Top of The data

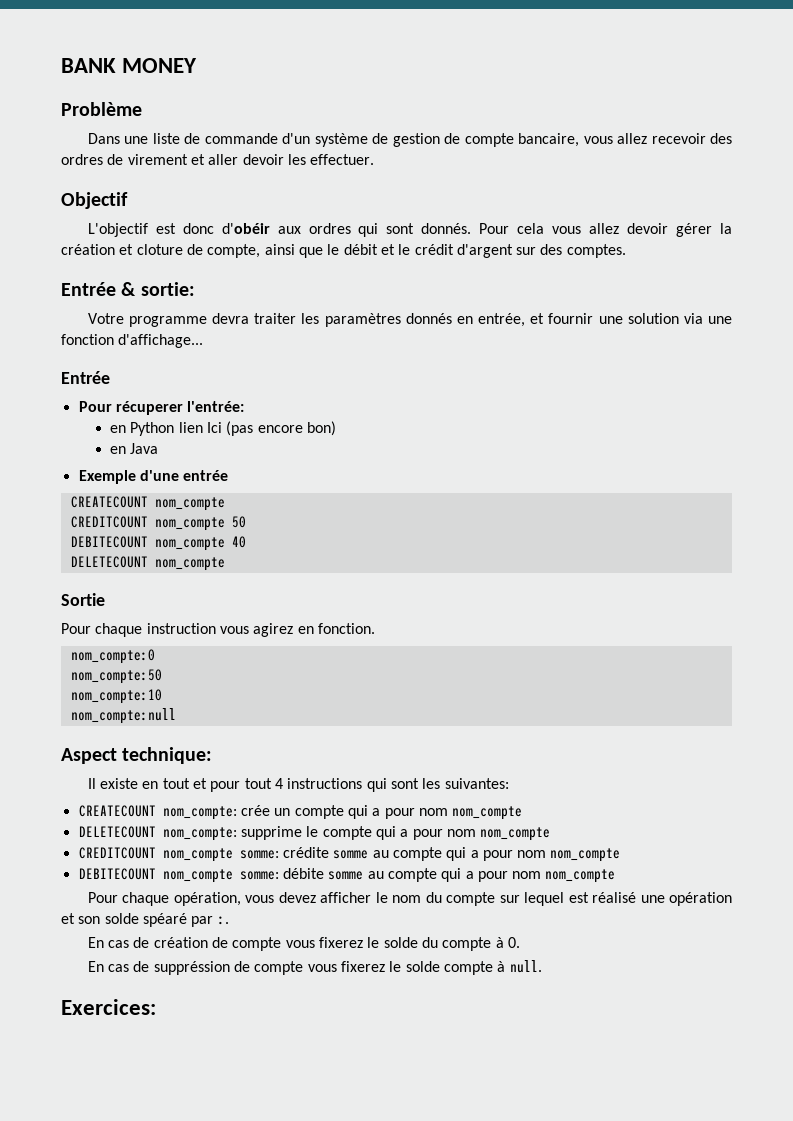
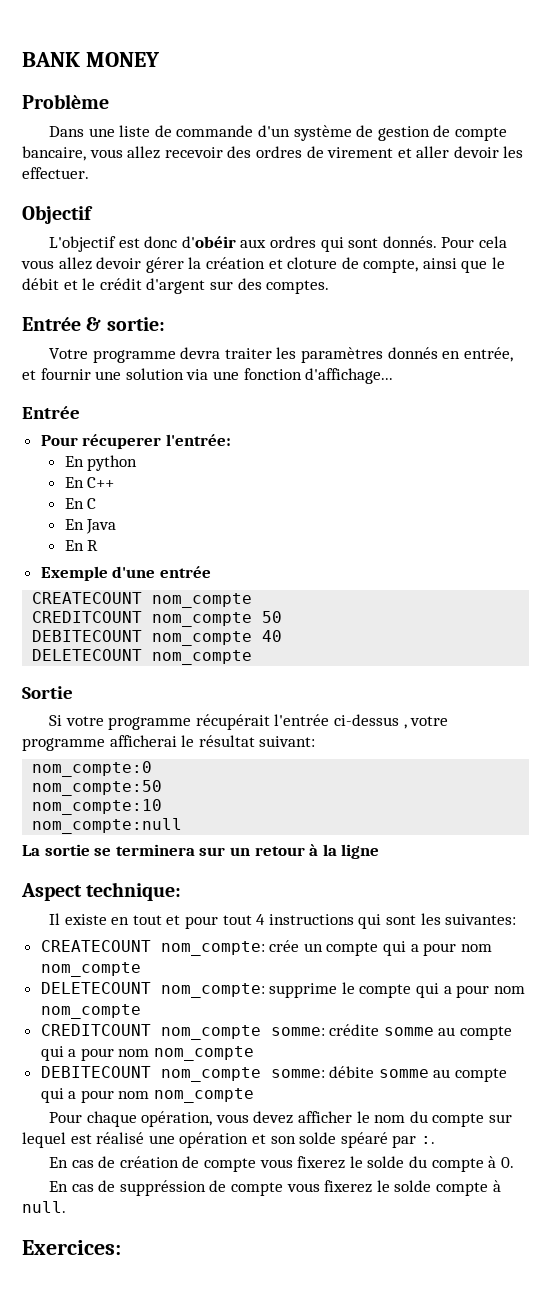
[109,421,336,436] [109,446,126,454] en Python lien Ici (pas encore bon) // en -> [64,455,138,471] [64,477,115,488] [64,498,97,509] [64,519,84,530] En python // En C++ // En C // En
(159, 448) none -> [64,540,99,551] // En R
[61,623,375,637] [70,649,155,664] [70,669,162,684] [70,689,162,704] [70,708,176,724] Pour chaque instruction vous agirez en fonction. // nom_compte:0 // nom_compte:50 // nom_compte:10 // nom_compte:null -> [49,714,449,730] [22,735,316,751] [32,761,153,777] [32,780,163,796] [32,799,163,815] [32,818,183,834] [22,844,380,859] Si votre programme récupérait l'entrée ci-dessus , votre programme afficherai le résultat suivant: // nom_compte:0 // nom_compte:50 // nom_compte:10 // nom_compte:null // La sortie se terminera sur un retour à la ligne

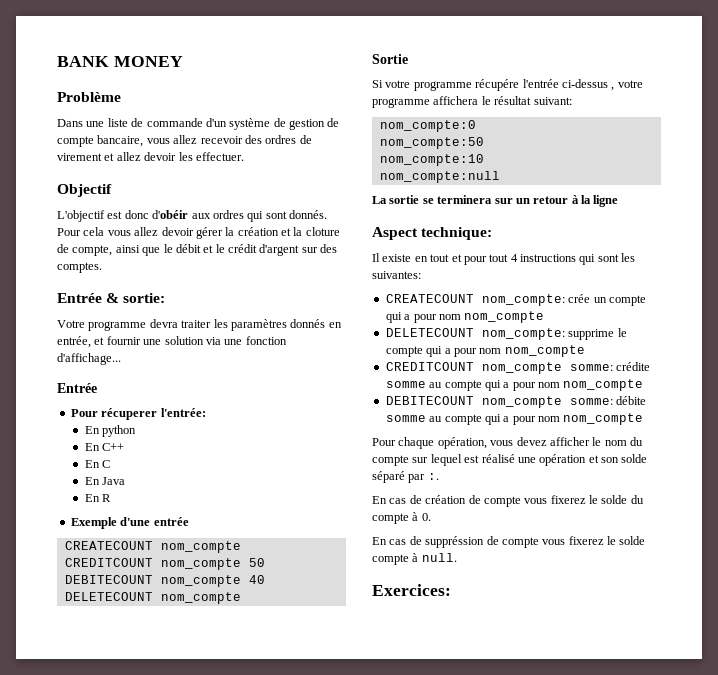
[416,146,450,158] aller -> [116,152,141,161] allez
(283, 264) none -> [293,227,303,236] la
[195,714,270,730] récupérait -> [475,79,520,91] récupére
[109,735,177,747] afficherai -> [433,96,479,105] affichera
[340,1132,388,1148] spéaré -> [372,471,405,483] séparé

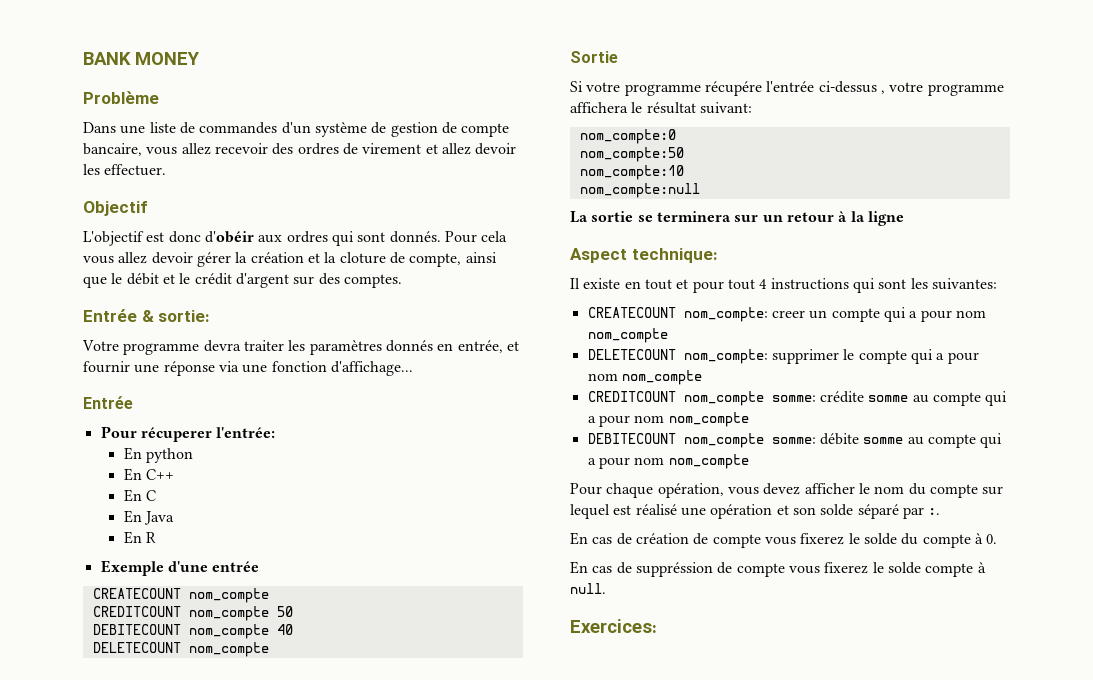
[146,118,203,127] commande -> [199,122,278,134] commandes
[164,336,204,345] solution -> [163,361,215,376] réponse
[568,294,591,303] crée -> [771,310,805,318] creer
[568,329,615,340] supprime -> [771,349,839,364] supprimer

Bottom of The data

*Task prompt:* Beginning with the first line of the entries above, repeat each line word for word until the line with "(159, 448) none -> [64,540,99,551] // En R" has been given too. Omit the pictures.

*Completed task:*
[109,421,336,436] [109,446,126,454] en Python lien Ici (pas encore bon) // en -> [64,455,138,471] [64,477,115,488] [64,498,97,509] [64,519,84,530] En python // En C++ // En C // En
(159, 448) none -> [64,540,99,551] // En R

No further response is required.